Zorac - Self-Hosted Local LLM Chat Client

A terminal chat client for running local LLMs on consumer hardware. Chat with powerful AI models like Mistral-24B privately on your own RTX 4090/3090 — no cloud, no costs, complete privacy.

Perfect for developers who want a self-hosted ChatGPT alternative running on their gaming PC or homelab server.
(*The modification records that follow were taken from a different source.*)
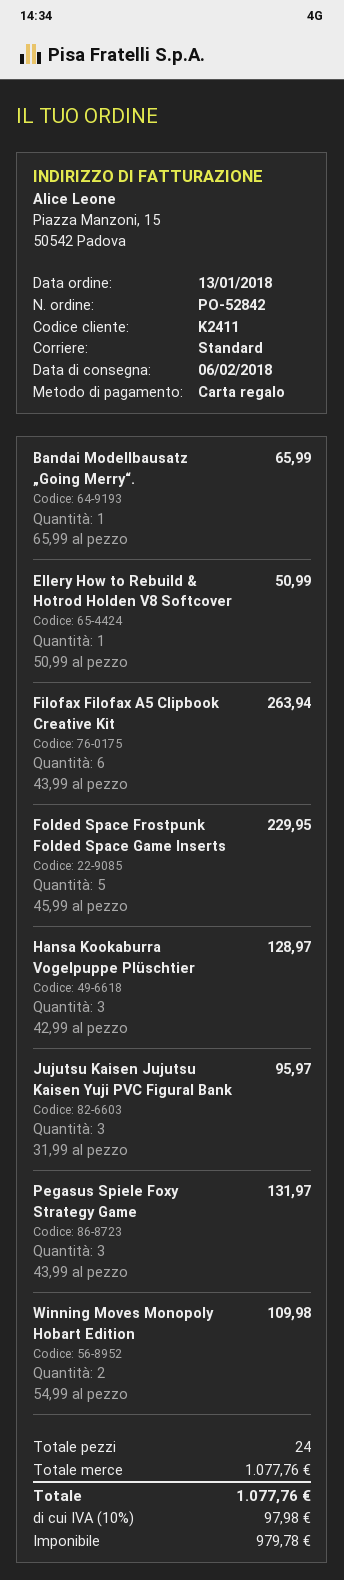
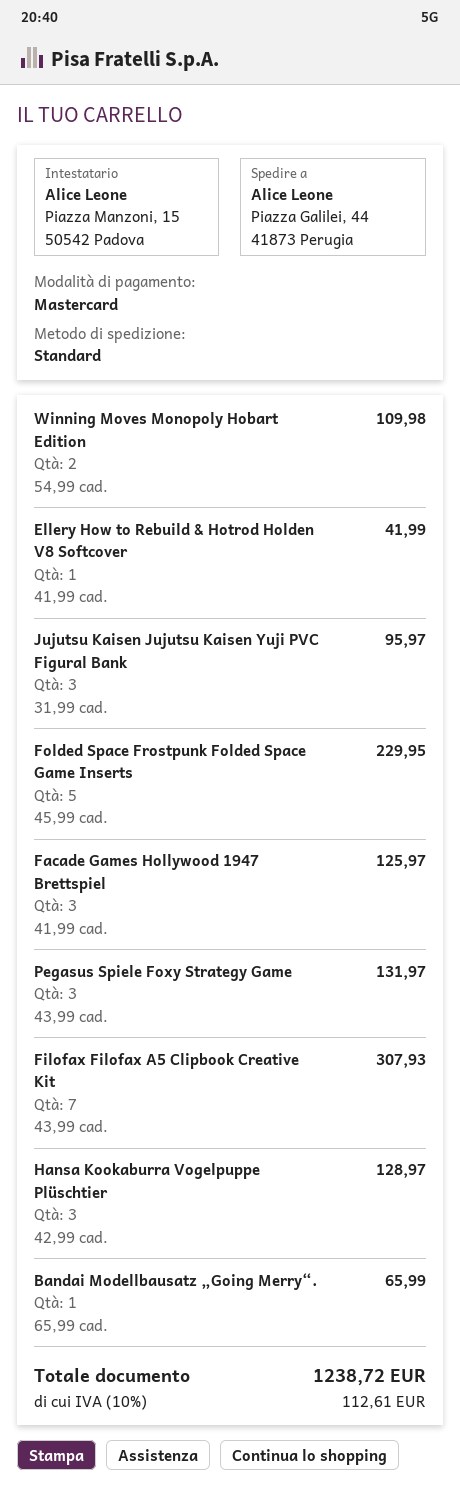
payment method: gift card -> Mastercard
Ellery How to Rebuild & Hotrod Holden V8 Softcover: 1 x 50.99 = 50.99 -> 1 x 41.99 = 41.99
Filofax Filofax A5 Clipbook Creative Kit: 6 x 43.99 = 263.94 -> 7 x 43.99 = 307.93
Facade Games Hollywood 1947 Brettspiel: none -> 3 x 41.99 = 125.97
tax: 10% = 97.98 -> 10% = 112.61
total: 1077.76 -> 1238.72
Also useful for local AI coding assistants, agentic workflows, and agent development.

Named after ZORAC, the intelligent Ganymean computer from James P. Hogan's The Gentle Giants of Ganymede.

Install

Homebrew (macOS/Linux):

brew tap chris-colinsky/zorac
brew install zorac

pip / pipx:

pipx install zorac   # recommended — isolated environment
# or
pip install zorac
# or
uv tool install zorac

Windows: Use WSL, then follow the pip instructions above.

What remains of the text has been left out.